Afstanden woon-werkverkeer nemen toe; hoogopgeleide fulltime werkende man reist het verst
De afstanden die we naar ons werk reizen zijn de afgelopen decennia toegenomen. Er wordt meer gependeld tussen steden en regio’s. Zo pendelen steeds meer werkenden van Utrecht en Den Haag naar Amsterdam, en vanuit Noord-Brabant en Gelderland richting de Randstad. Hoogopgeleiden, mannen en fulltimers leggen grotere afstanden af naar hun werk dan laagopgeleiden, vrouwen en parttimers.

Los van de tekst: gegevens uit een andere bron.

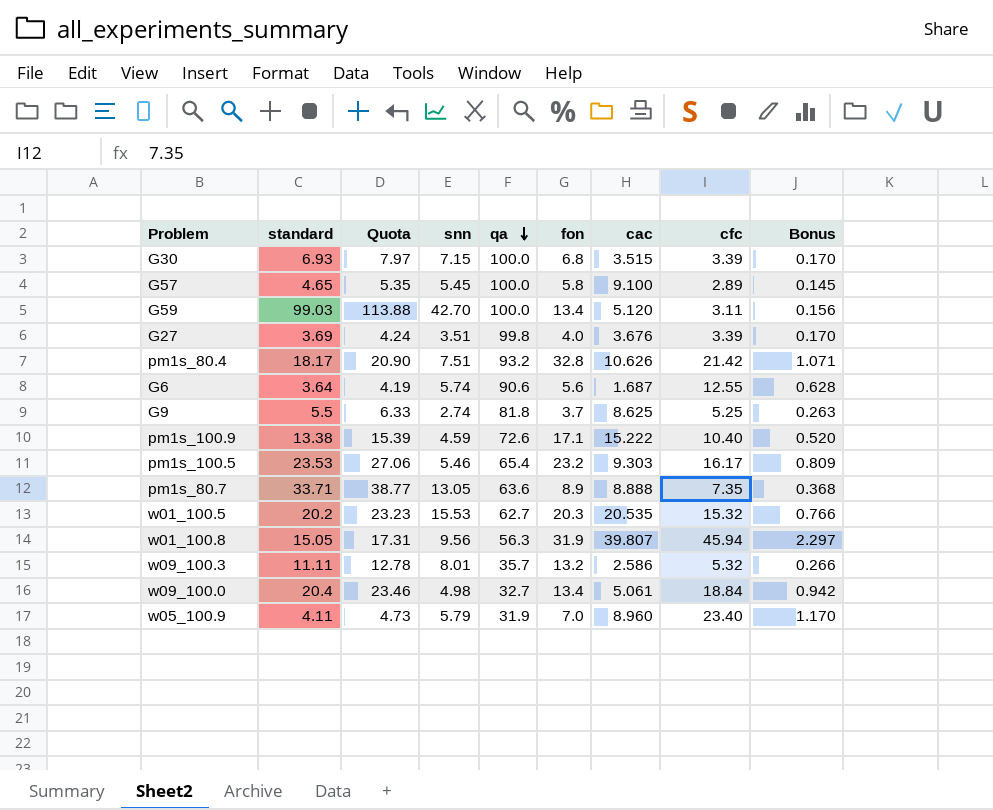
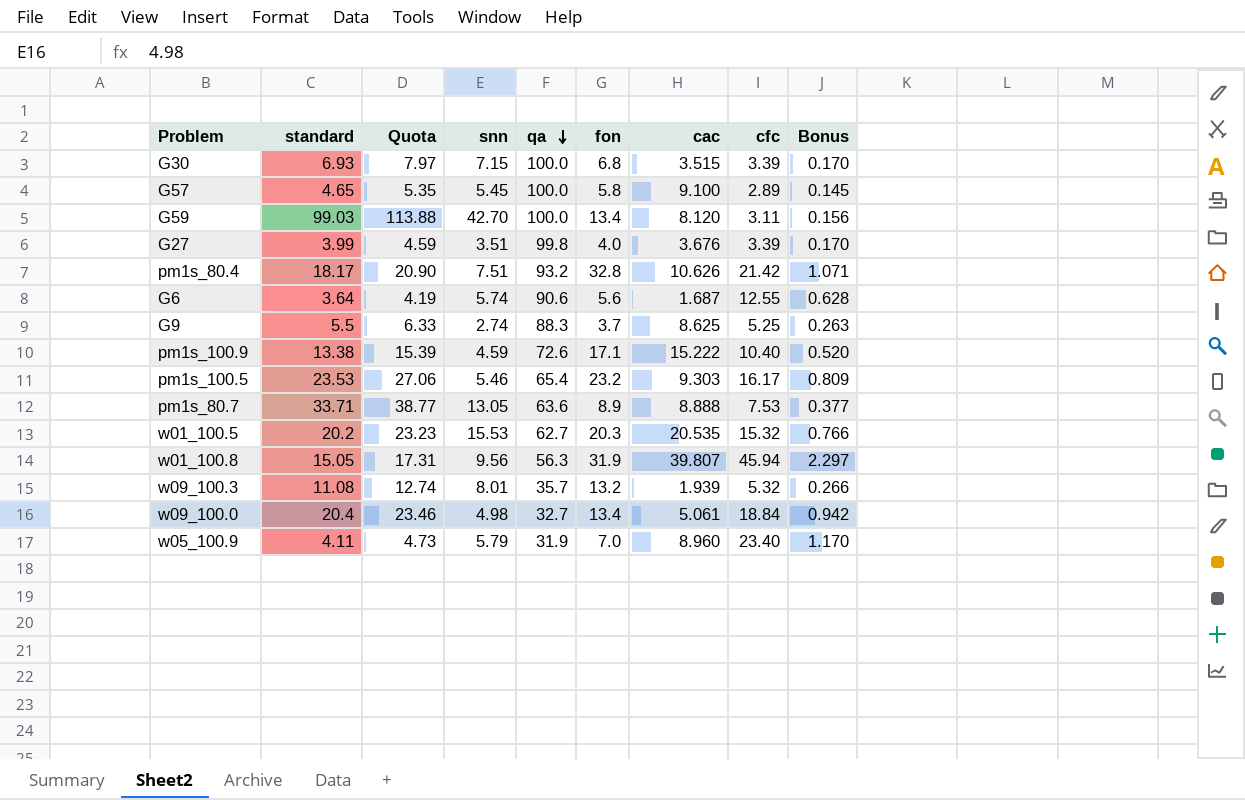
G59 | cac: 5.120 -> 8.120
G27 | standard: 3.69 -> 3.99
G27 | Quota: 4.24 -> 4.59
G9 | qa: 81.8 -> 88.3
pm1s_80.7 | cfc: 7.35 -> 7.53
pm1s_80.7 | Bonus: 0.368 -> 0.377
w09_100.3 | standard: 11.11 -> 11.08
w09_100.3 | Quota: 12.78 -> 12.74
w09_100.3 | cac: 2.586 -> 1.939

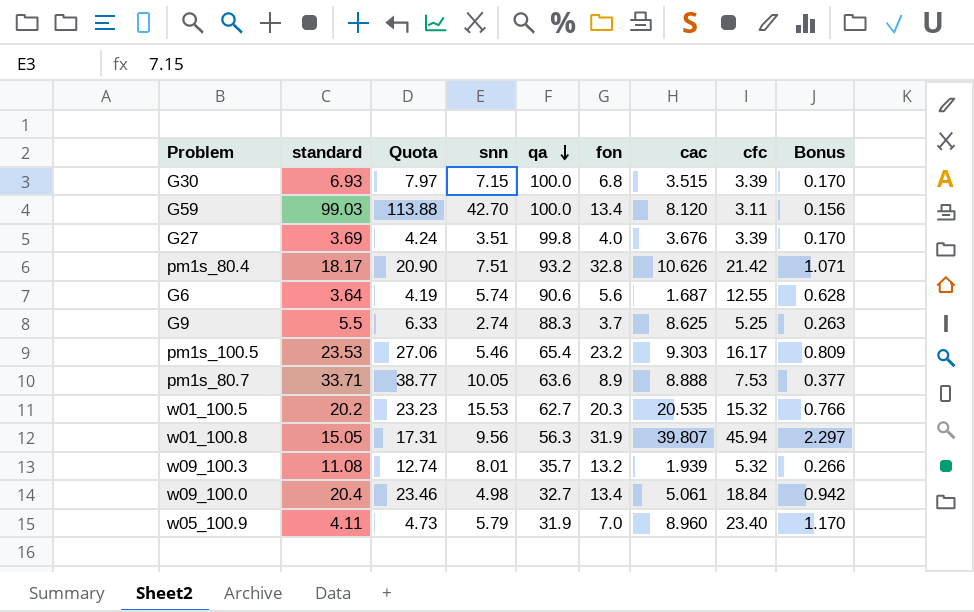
row G57: 4.65 | 5.35 | 5.45 | 100.0 | 5.8 | 9.100 | 2.89 | 0.145 -> none
row pm1s_100.9: 13.38 | 15.39 | 4.59 | 72.6 | 17.1 | 15.222 | 10.40 | 0.520 -> none
G27 | standard: 3.99 -> 3.69
G27 | Quota: 4.59 -> 4.24
pm1s_80.7 | snn: 13.05 -> 10.05

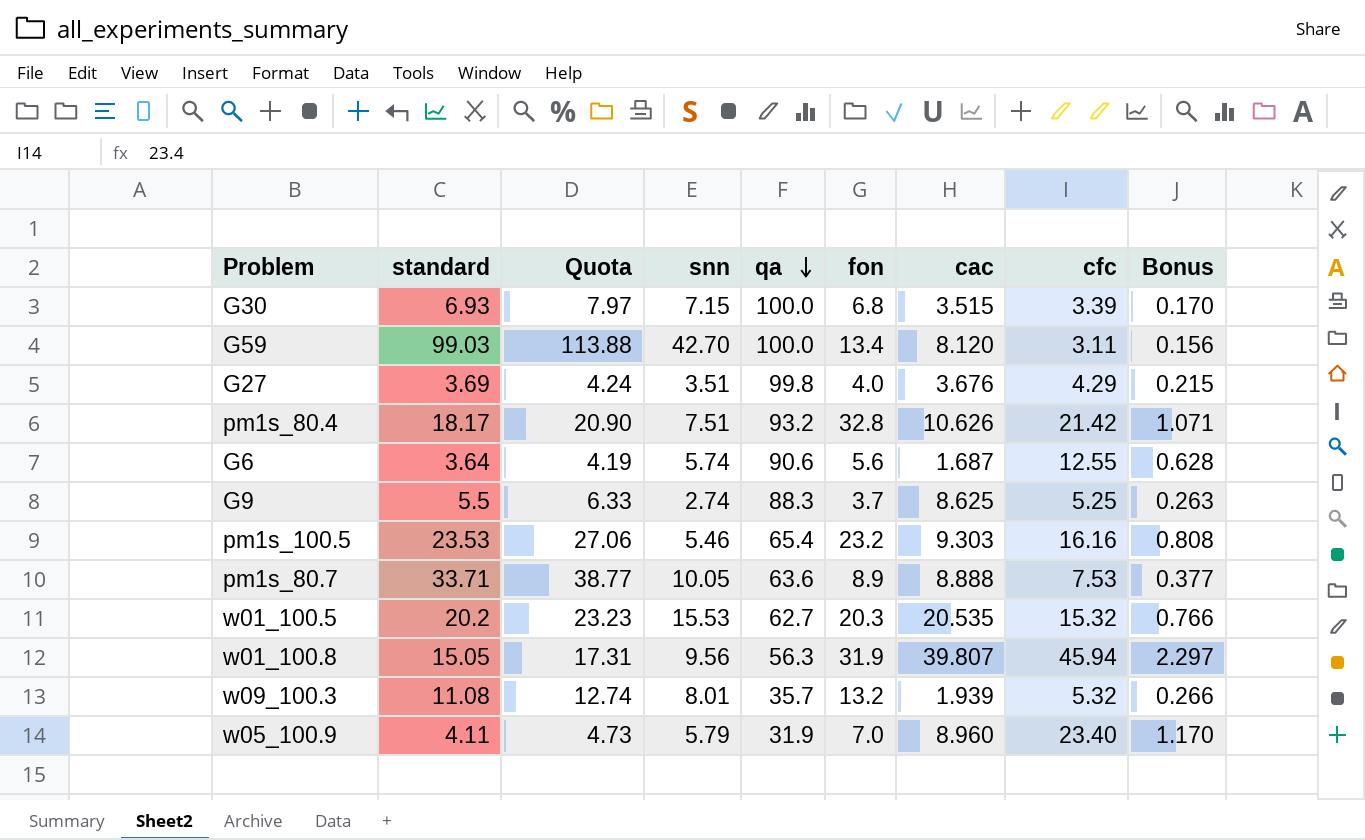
row w09_100.0: 20.4 | 23.46 | 4.98 | 32.7 | 13.4 | 5.061 | 18.84 | 0.942 -> none
G27 | cfc: 3.39 -> 4.29
G27 | Bonus: 0.170 -> 0.215
pm1s_100.5 | cfc: 16.17 -> 16.16
pm1s_100.5 | Bonus: 0.809 -> 0.808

Dat blijkt uit onderzoek van het Planbureau voor de Leefomgeving (PBL). Het PBL onderzocht de frequente verplaatsingen in Nederland tussen 1995 en 2016. Daarbij is gekeken naar woon-werkverkeer en ook naar andere dagelijkse verplaatsingen: die van studenten in het hoger onderwijs, die van winkelend en recreërend publiek en die van mensen die op visite gaan bij familie of vrienden.
Eén op de drie werkenden pendelt tussen steden
Vooral de afstanden in het woon-werkverkeer zijn de afgelopen decennia toegenomen: van gemiddeld 14,6 kilometer naar 19,0 kilometer. Inmiddels pendelt 1 op de 3 werkenden (33%) tussen verschillende steden, in 1995 was dat 27%. Ook 1 op de 3 studenten die hoger onderwijs volgt, reist op en neer tussen steden.
Winkelen, recreatie en visite doen we voornamelijk dichter bij huis. Hiervoor reizen we nauwelijks verder dan zo’n 20 jaar geleden.
Hoogopgeleiden pendelen meer dan laagopgeleiden
Hoogopgeleiden (hbo of hoger) hebben veel vaker dan laagopgeleiden (vmbo of lager) een baan in een stad waar ze niet wonen. Van de hoogopgeleiden pendelt 40% tussen steden. En steeds vaker liggen die steden in een andere regio. Zo pendelen steeds meer mensen van Utrecht en Den Haag naar Amsterdam; ook zijn pendelstromen vanuit Noord-Brabant en vanuit Gelderland (Arnhem, Nijmegen, Ede) richting de Randstad sterk gegroeid.
Bij laagopgeleiden is dat veel minder. Een kwart van hen heeft een baan in een andere stad. Dit verschil in pendelverkeer tussen hoog- en laagopgeleiden wordt steeds groter. Verder valt op dat mannen verder pendelen dan vrouwen, en fulltimers verder dan parttimers. Maar deze verschillen groeien niet.
Pendel stimuleren of niet?
De groeiende pendel tussen steden kan voordelen hebben voor de economie: zo kunnen mensen een baan vinden die beter aansluit bij hun vaardigheden en wensen, ook als die niet in hun woonplaats te vinden is. Ook maakt pendel het vaak mogelijk dat beide partners in een huishouden een baan hebben, wat goed is voor de economie. Tweeverdieners kunnen echter vaak niet beiden in dezelfde stad een baan vinden.
Daartegenover staan nadelen van pendelen, zoals files, de uitstoot van CO2 en luchtverontreinigende stoffen van het toegenomen verkeer, en de noodzaak om bredere wegen aan te leggen en nieuwe openbaar-vervoerverbindingen in te stellen.
Als de overheid de toename van de lange-afstandspendel wil ondersteunen, is het van belang om nieuwe infrastructuur ook te combineren met ruimtelijk beleid, bijvoorbeeld door werkgelegenheid te concentreren op knooppunten van auto en openbaar vervoer. Daarnaast kan het beleid maatregelen nemen die de noodzaak tot pendel verkleinen, bijvoorbeeld door woningen te bouwen in grote steden waar veel werkgelegenheid is, en door maatregelen die het wonen in die steden voor meer mensen betaalbaar maken.